A psychologist uses the lessons of this liturgical season to give advice.
One of my favorite lines when it comes to suffering and grief comes from the eminent C.S. Lewis in his work, A Grief Observed: “Talk to me about the truth of religion and I’ll listen gladly. Talk to me about the duty of religion and I’ll listen submissively. But don’t come talking to me about the consolations of religion or I shall suspect that you don’t understand.”
Addressing suffering, whether as a writer or as a friend, can be difficult. It is easy to be perceived as uncaring if we don’t honor the reality of people’s pain.
On the other side of the spectrum however, we must not forget about Christian hope.
With this balance in mind, here’s my take on how this season can be a time for you to help others process their suffering, while both acknowledging it as real and approaching it with tremendous hope.
All of us have experienced (or are experiencing) suffering. Whether or not you would classify it as severe or minor is immaterial. The point is we all suffer. It is simply part of life.
While this may seem like an obvious point to many readers, my experience with patients has shown me time and again that human beings tend to feel they are the only ones who suffer.

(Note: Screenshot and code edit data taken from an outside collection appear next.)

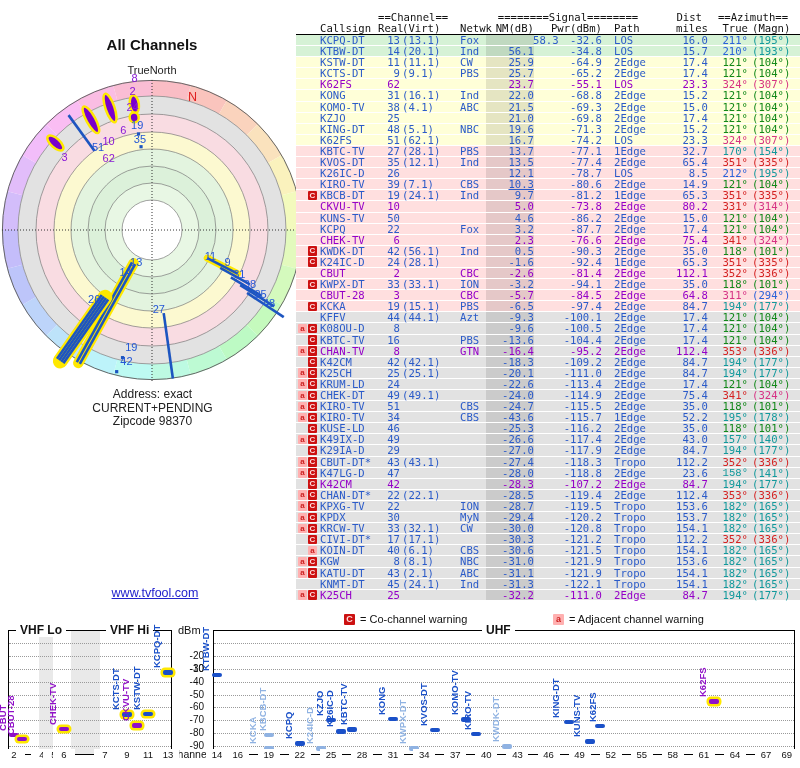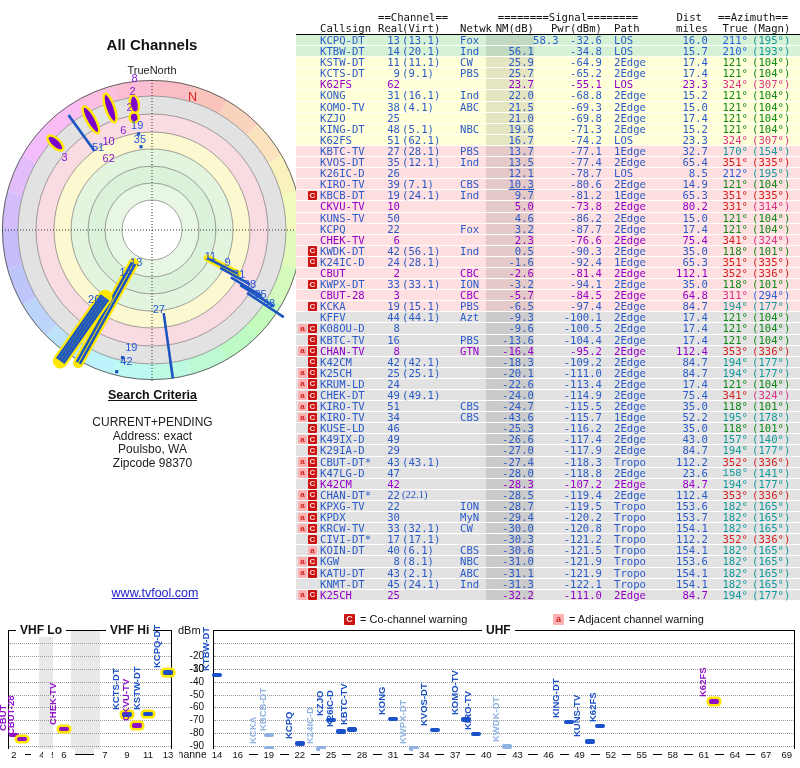"Search Criteria" div { html: <div>Search Criteria</div> -> none }
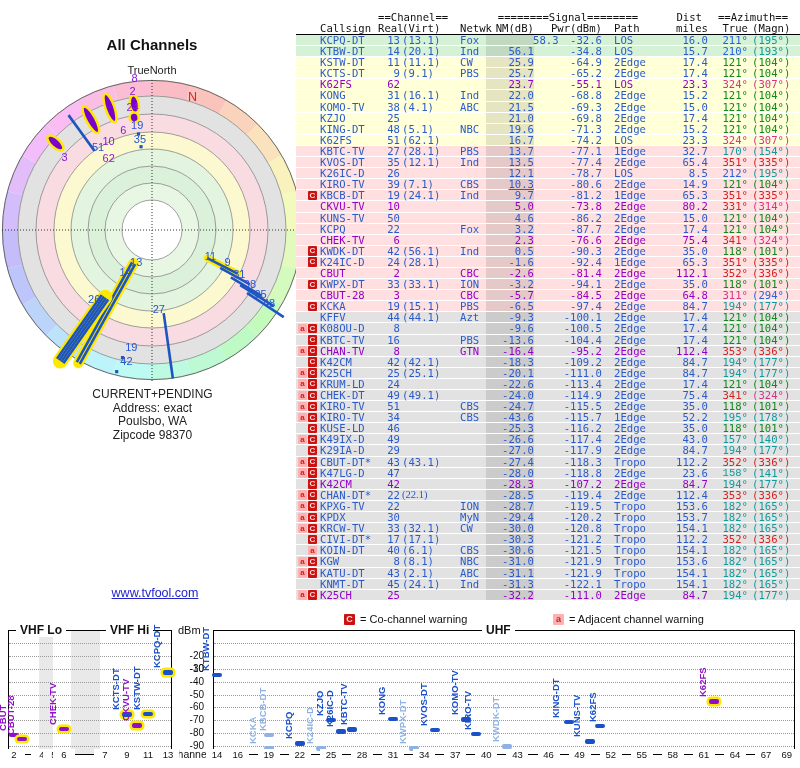"CURRENT+PENDING" div.sline { order: before "Address: exact" -> after "Address: exact" }
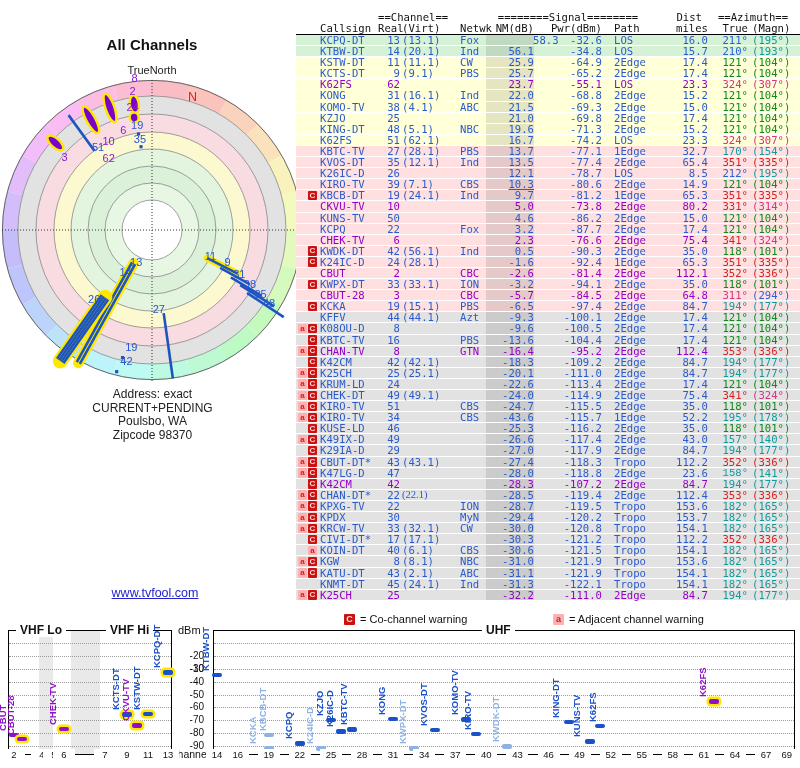"Poulsbo, WA" div.sline { html: <div>Poulsbo, WA</div> -> none }
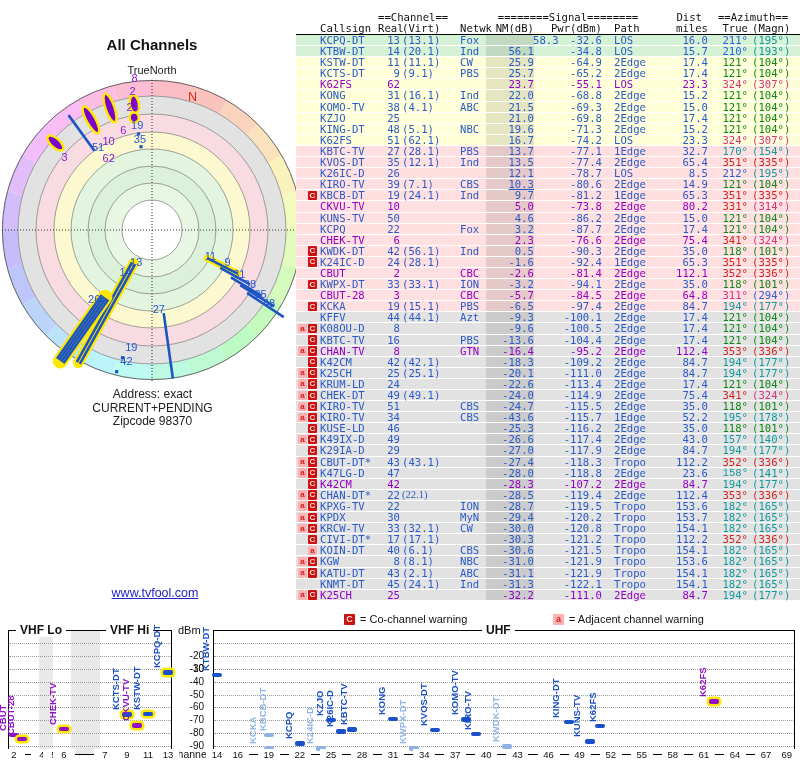"(22.1)" span.c3 { font-family: Liberation Serif, serif -> none }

This simply is not true, and pointing out that fact can bring great comfort to people.
Our suffering always takes on different forms just as we are all different people. Some may experience the spiritual sufferings of the Dark Night, while others may experience the trauma of sexual abuse. The common experience, though, is the feeling of isolation. This is a real feeling all people experience, and we must honor it as not being an expression of weakness. Rather, we should recognize that expressing suffering takes immense courage since the sufferer must humble themselves by expressing human frailty.
What can you do if you find a friend or a family member in such a situation?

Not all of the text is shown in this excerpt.